Его крик начал ослабевать, как будто кто-то с блоком дистанционного управления понемногу убавлял звук. Конечно, все было не так; просто Джеральд кричал слишком долго, около тридцати секунд, и у него просто кончилось дыхание. Наверное, я здорово его треснула, подумала Джесси. Красные точки на его щеках и полоса на лбу превратились в малиновые.

Ты сделала это! — испуганно кричал голос Хорошей Женушки. Ты и в самом деле сделала это!

Класс, чертовски хороший удар, не правда ли? — задумчиво произнес новый голос.

Ты ударила своего мужа по яйцам! — возмущалась Хорошая Женушка. Кто тебе дал право поступать подобным образом? Кто дал тебе право даже шутить по этому поводу?

Она знала ответ на этот вопрос или, во всяком случае, думала, что знала: она поступила так потому, что ее муж собирался ее изнасиловать, а потом списать все на недопонимание между полностью гармоничными партнерами, которые занимались безобидной сексуальной игрой.

Это была ошибка игры, скажет он, пожав плечами. Игры, а не моя.
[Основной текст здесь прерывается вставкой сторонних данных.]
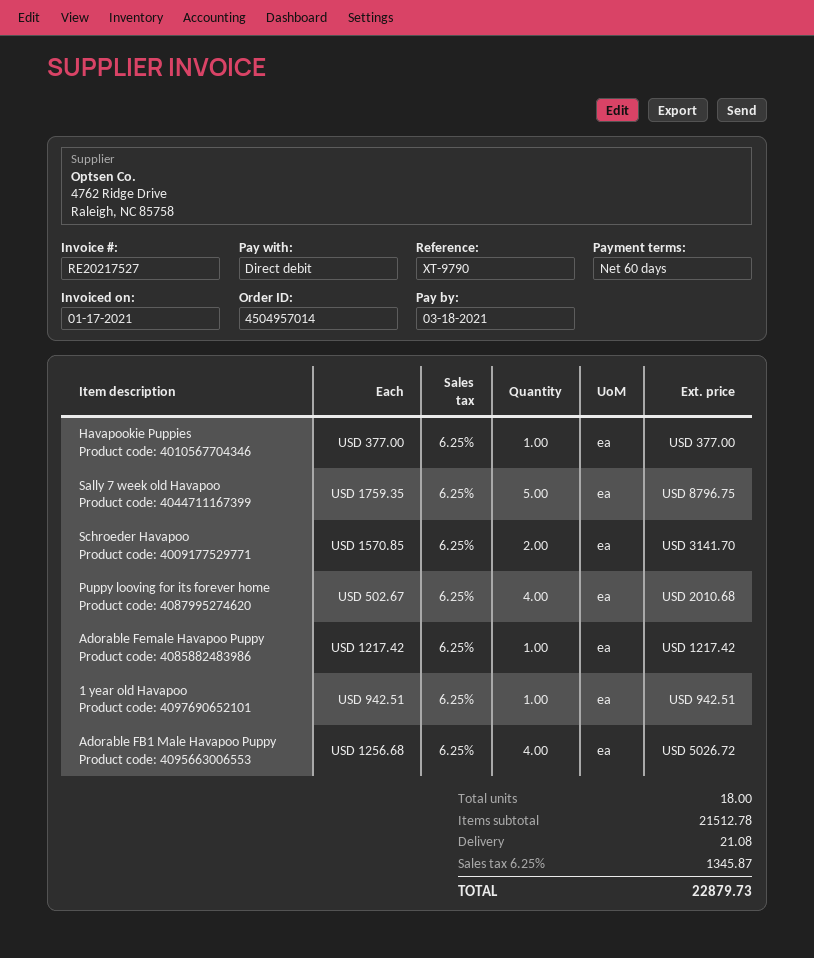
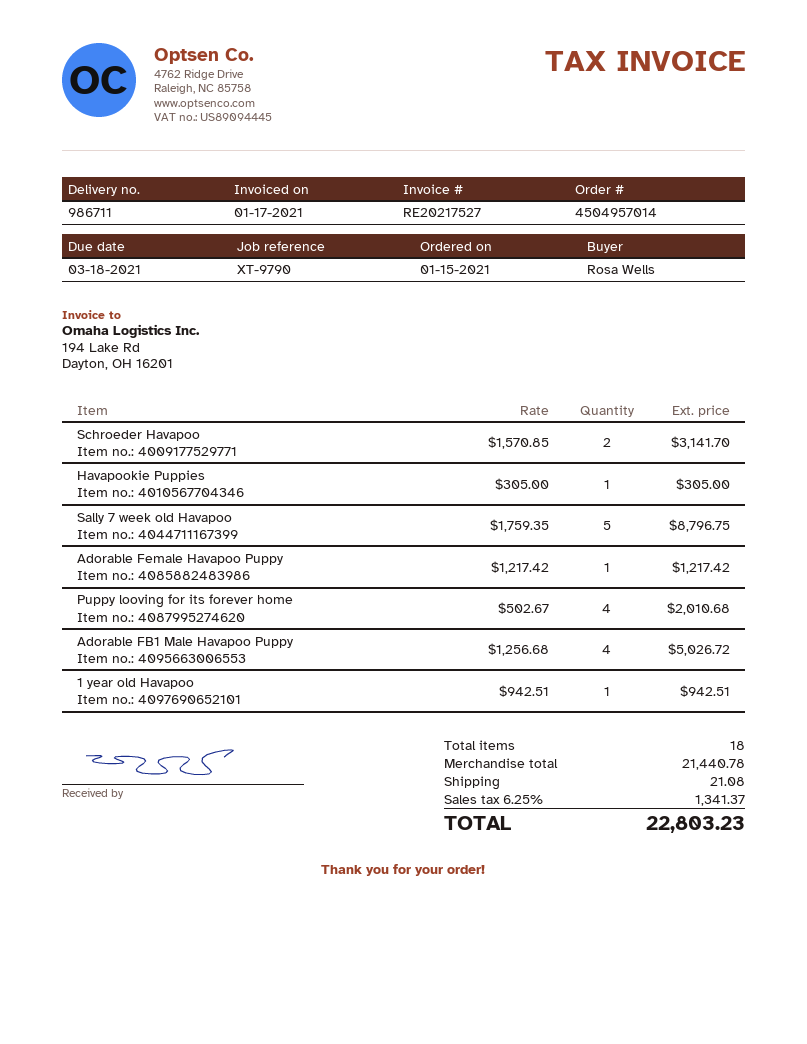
Havapookie Puppies: 1 x 377.00 = 377.00 -> 1 x 305.00 = 305.00
subtotal: 21512.78 -> 21440.78
tax: 6.25% = 1345.87 -> 6.25% = 1341.37
total: 22879.73 -> 22803.23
Мы не будем больше в нее играть, Джесс, если ты не хочешь.

Скажет это только потому, что будет знать, что никакие его мольбы уже не заставят ее надеть наручники еще раз. Нет, это был последний раз. Джеральд знал об этом, и захотел выжать из него побольше.
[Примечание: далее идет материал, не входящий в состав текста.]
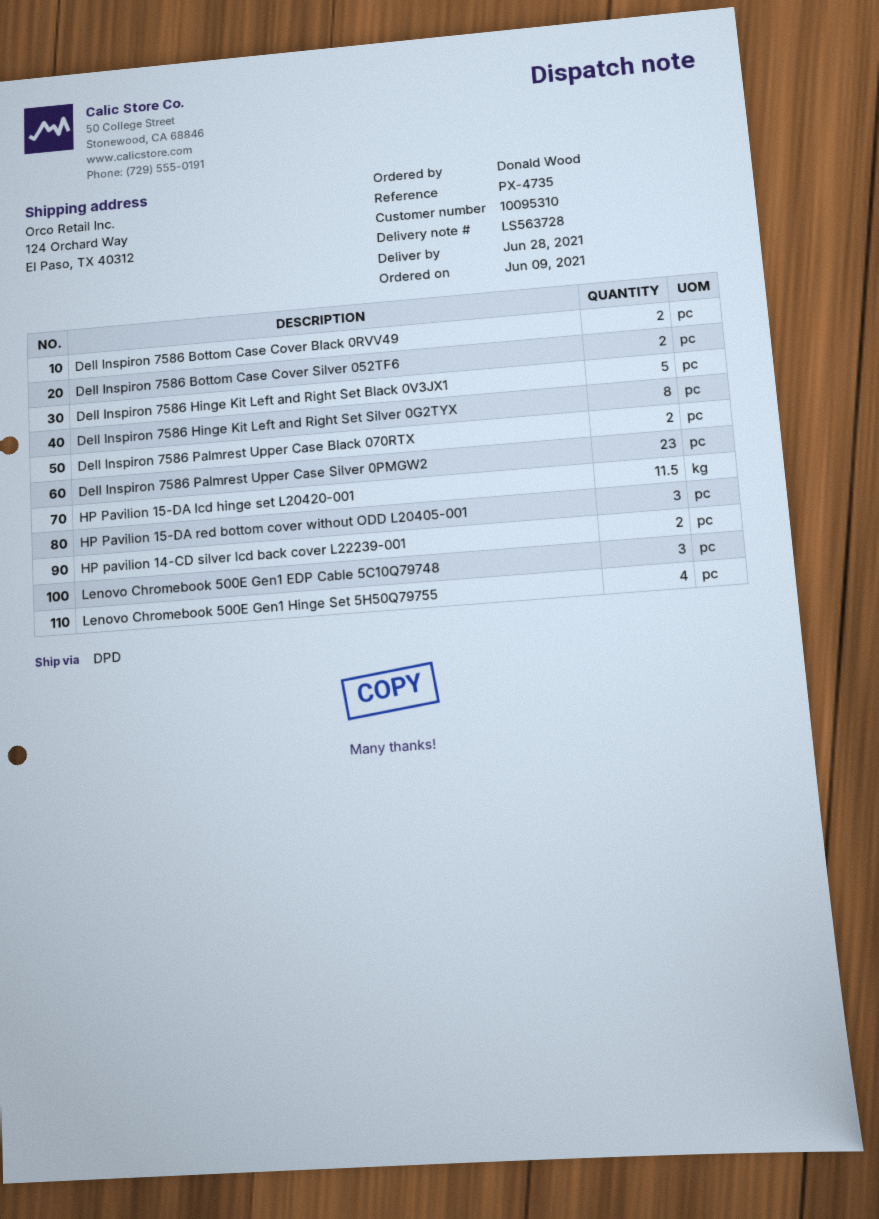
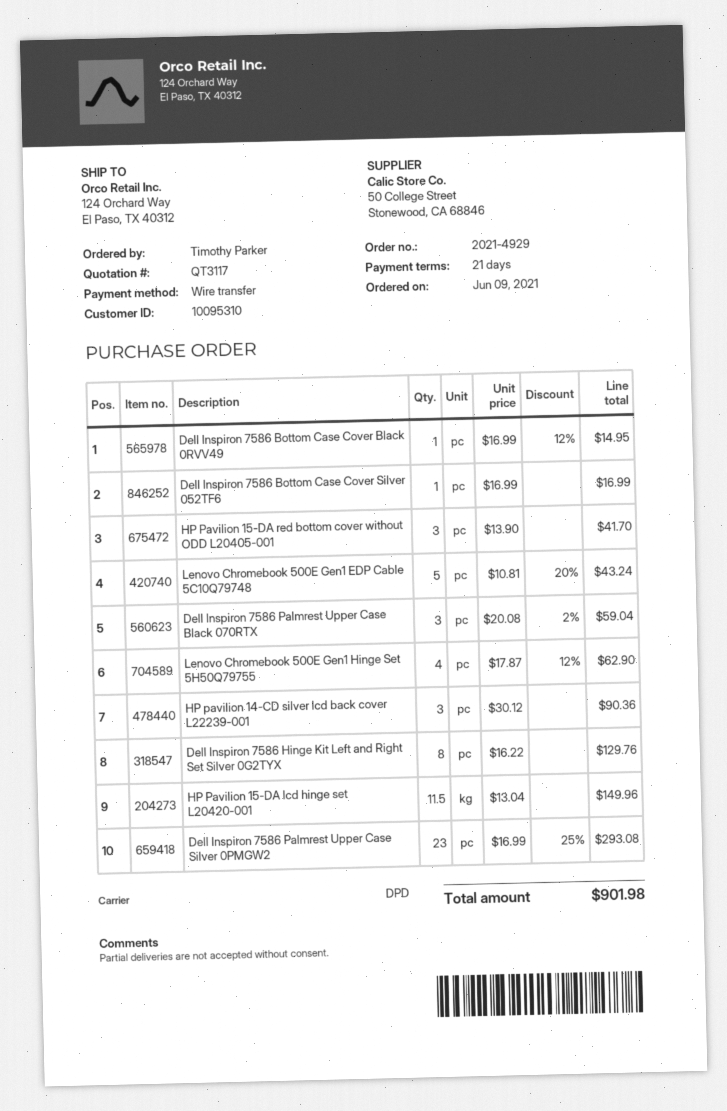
ordered by: Donald Wood -> Timothy Parker
Dell Inspiron 7586 Bottom Case Cover Black 0RVV49: 2 -> 1
Dell Inspiron 7586 Bottom Case Cover Silver 052TF6: 2 -> 1
Dell Inspiron 7586 Hinge Kit Left and Right Set Black 0V3JX1: 5 -> none
Dell Inspiron 7586 Palmrest Upper Case Black 070RTX: 2 -> 3
HP pavilion 14-CD silver lcd back cover L22239-001: 2 -> 3
Lenovo Chromebook 500E Gen1 EDP Cable 5C10Q79748: 3 -> 5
Черное существо, присутствие которого в комнате Джесси ощущала, вышло из-под контроля. Казалось, Джеральд продолжал кричать, однако из его рта не вырывалось ни звука (по крайней мере таких, какие Джесси могла бы слышать). Его лицо настолько налилось кровью, что местами стало казаться черным. Она увидела его яремную вену — а может быть, это была сонная артерия, хотя в данной ситуации это не имело никакого значения — пульсирующую под тщательно выбритой кожей на шее. Она выглядела так, словно вот-вот взорвется, и Джесси окатила липкая и холодная волна ужаса.
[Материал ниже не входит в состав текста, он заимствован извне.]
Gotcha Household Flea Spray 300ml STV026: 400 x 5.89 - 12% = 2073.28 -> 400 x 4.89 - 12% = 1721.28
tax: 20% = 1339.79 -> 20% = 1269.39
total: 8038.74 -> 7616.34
— Джеральд? — Ее голос звучал тоненько и неуверенно, голос девушки, разбившей что-то ценное на дне рождения своего приятеля. Джеральд, с тобой все в порядке?

Это был глупый вопрос, конечно, ужасно глупый, но произнести его было гораздо легче, чем остальные, роящиеся у нее в голове: Джеральд, насколько сильно я тебя ударила? Джеральд, ты думаешь, что можешь умереть?

Конечно, он не умрет, нервно сказала Хорошая Женушка. Ты причинила ему боль, конечно, и должна извиниться, но он не умрет. От такого никто не умирает.

Сморщенный рот Джеральда продолжал беззвучно корчиться, но он не ответил на ее вопрос. Одна из его рук держалась за живот, другая охватила ушибленные яички. Теперь обе они медленно начали перемещаться вверх и остановились над левым соском, расположились qknbmn пара низеньких и толстых розовых птиц, которые слишком устали, чтобы лететь дальше. Джесси заметила отпечаток голой ноги ее голой ноги, — проступивший на круглом животе мужа. Он был яркий, обвинительно красный на фоне его розового тела.

Джеральд тяжело дышал, или, по крайней мере, пытался дышать, испуская запах гнилого лука.

Это остаточное дыхание, подумала Джесси. Легкие всегда заполнены воздухом не менее чем на десять процентов, ведь так нас учили в школе на уроках биологии? Да, думаю, что так. Остаточное дыхание, последний, ложный, вздох утопающих и задушенных. Если вы так дышите, то вы либо находитесь в обмороке, либо…

— Джеральд! — закричала Джесси резким голосом, в котором сквозило возмущение. — Джеральд, дыши!!

Его глаза выпучились словно кусочки голубого мрамора, и он попытался произвести один маленький вдох. Он использовал его для того, чтобы произнести свое последнее слово — человек, который порой казался сотканным из слов.

— …сердце…

И все.

— Джеральд!!!

Теперь в голосе было не столько возмущения, сколько шокированности старой девы-учительницы, поймавшей ученицу на флирте второй категории, когда та пыталась поднять юбку перед учениками, чтобы показать им кроликов на своих трусах.

— Джеральд, прекрати дурачиться и дыши!!!

Джеральд не дышал. Вместо этого его глаза закатились, обнажив желтоватые белки. Его язык высунулся изо рта и раздался пукающий звук. Из его поникшего пениса вырвалась струя мочи оранжевого цвета, и колени и бедра Джесси оказались забрызганы страшно горячими каплями. Джесси издала длинный пронзительный визг, и, забыв про наручники, попыталась отползти как можно дальше, поджимая под себя ноги.

— Прекрати, Джеральд! Прекрати, пока ты не упал с к…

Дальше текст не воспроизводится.